[Opening Given records section]

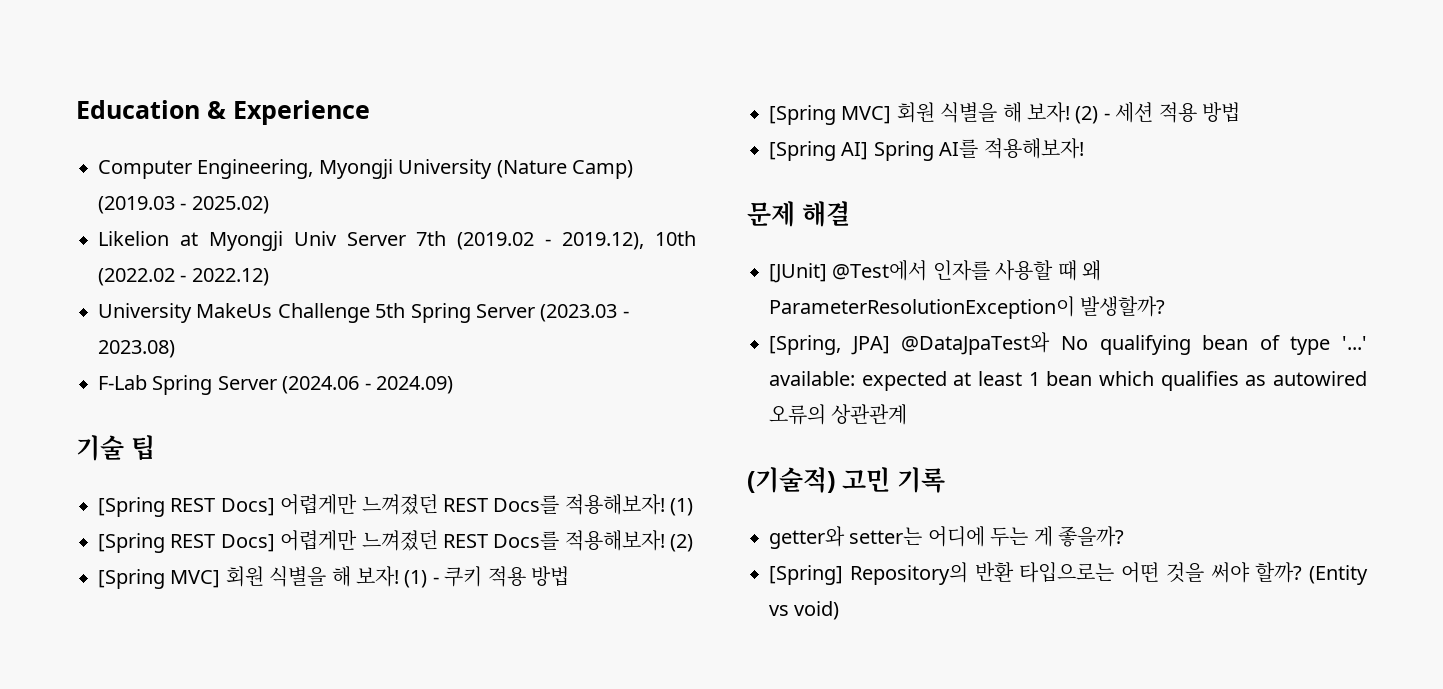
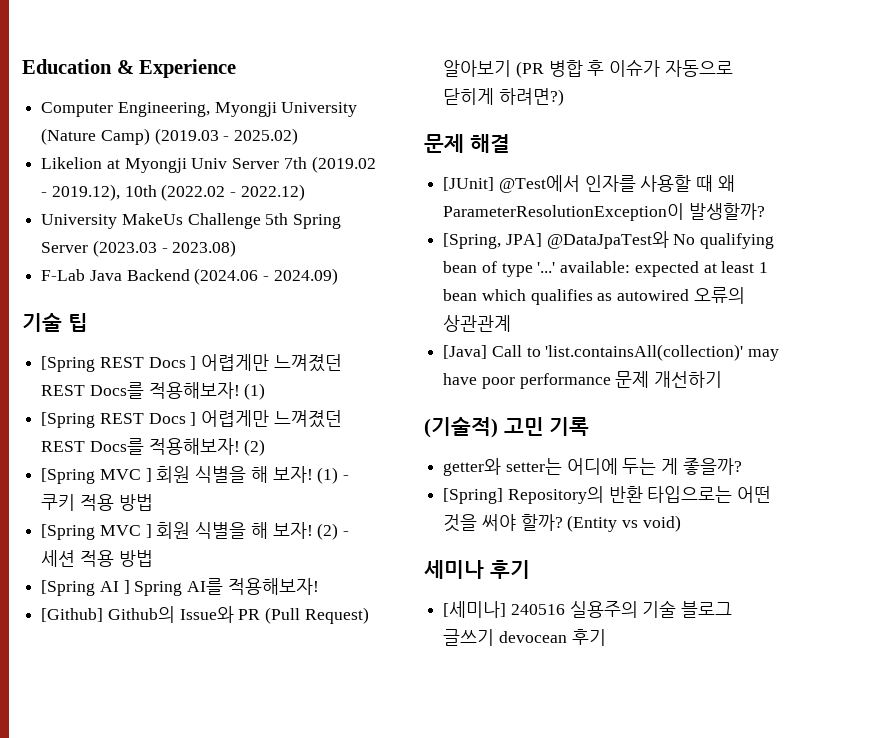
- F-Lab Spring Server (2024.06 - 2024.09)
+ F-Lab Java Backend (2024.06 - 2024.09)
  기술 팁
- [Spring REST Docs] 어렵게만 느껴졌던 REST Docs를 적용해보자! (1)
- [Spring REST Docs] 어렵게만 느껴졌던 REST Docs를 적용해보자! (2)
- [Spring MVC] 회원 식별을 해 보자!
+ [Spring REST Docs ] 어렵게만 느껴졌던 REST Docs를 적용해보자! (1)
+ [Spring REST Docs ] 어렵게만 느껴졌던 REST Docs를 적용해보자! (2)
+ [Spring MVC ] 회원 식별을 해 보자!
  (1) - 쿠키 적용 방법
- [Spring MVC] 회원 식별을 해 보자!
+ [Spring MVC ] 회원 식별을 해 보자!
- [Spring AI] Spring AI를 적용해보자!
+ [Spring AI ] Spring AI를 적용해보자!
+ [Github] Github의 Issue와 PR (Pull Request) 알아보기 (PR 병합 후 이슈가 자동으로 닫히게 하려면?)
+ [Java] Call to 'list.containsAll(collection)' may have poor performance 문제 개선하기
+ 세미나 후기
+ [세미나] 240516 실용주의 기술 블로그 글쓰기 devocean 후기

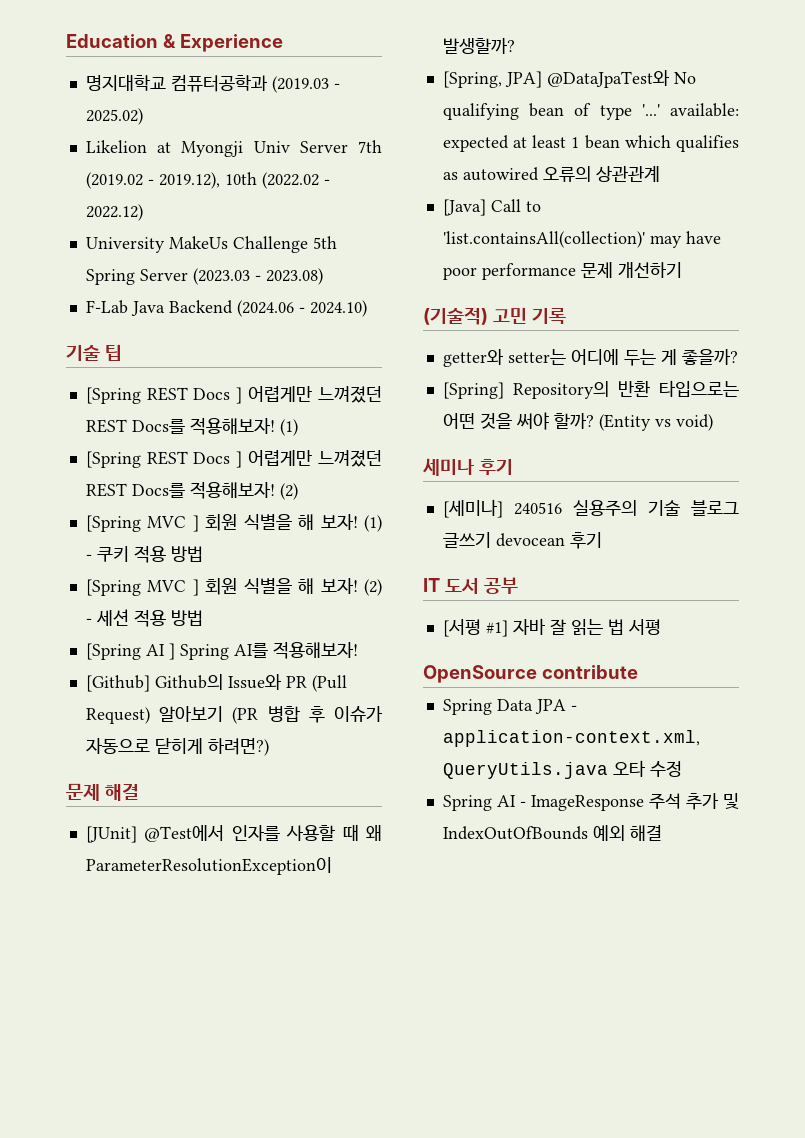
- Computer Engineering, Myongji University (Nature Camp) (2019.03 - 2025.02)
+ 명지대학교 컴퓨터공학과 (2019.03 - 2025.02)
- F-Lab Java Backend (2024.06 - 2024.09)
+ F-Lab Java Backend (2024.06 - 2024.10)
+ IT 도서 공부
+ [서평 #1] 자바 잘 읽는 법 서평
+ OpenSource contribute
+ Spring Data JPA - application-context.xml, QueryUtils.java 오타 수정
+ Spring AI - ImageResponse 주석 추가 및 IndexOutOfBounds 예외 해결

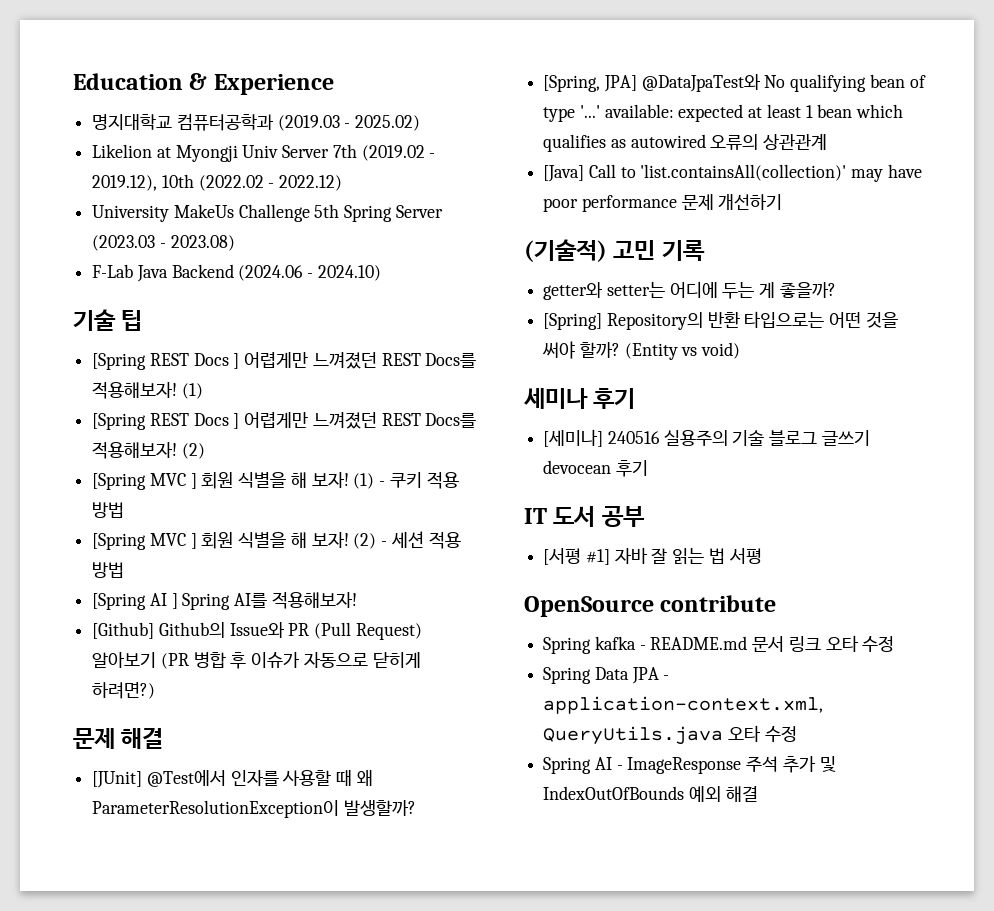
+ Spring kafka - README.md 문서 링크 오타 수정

[Closing Given records section]

A faithful, word-for-word version of the records above is needed, with no images in it.

- F-Lab Spring Server (2024.06 - 2024.09)
+ F-Lab Java Backend (2024.06 - 2024.09)
  기술 팁
- [Spring REST Docs] 어렵게만 느껴졌던 REST Docs를 적용해보자! (1)
- [Spring REST Docs] 어렵게만 느껴졌던 REST Docs를 적용해보자! (2)
- [Spring MVC] 회원 식별을 해 보자!
+ [Spring REST Docs ] 어렵게만 느껴졌던 REST Docs를 적용해보자! (1)
+ [Spring REST Docs ] 어렵게만 느껴졌던 REST Docs를 적용해보자! (2)
+ [Spring MVC ] 회원 식별을 해 보자!
  (1) - 쿠키 적용 방법
- [Spring MVC] 회원 식별을 해 보자!
+ [Spring MVC ] 회원 식별을 해 보자!
- [Spring AI] Spring AI를 적용해보자!
+ [Spring AI ] Spring AI를 적용해보자!
+ [Github] Github의 Issue와 PR (Pull Request) 알아보기 (PR 병합 후 이슈가 자동으로 닫히게 하려면?)
+ [Java] Call to 'list.containsAll(collection)' may have poor performance 문제 개선하기
+ 세미나 후기
+ [세미나] 240516 실용주의 기술 블로그 글쓰기 devocean 후기

- Computer Engineering, Myongji University (Nature Camp) (2019.03 - 2025.02)
+ 명지대학교 컴퓨터공학과 (2019.03 - 2025.02)
- F-Lab Java Backend (2024.06 - 2024.09)
+ F-Lab Java Backend (2024.06 - 2024.10)
+ IT 도서 공부
+ [서평 #1] 자바 잘 읽는 법 서평
+ OpenSource contribute
+ Spring Data JPA - application-context.xml, QueryUtils.java 오타 수정
+ Spring AI - ImageResponse 주석 추가 및 IndexOutOfBounds 예외 해결

+ Spring kafka - README.md 문서 링크 오타 수정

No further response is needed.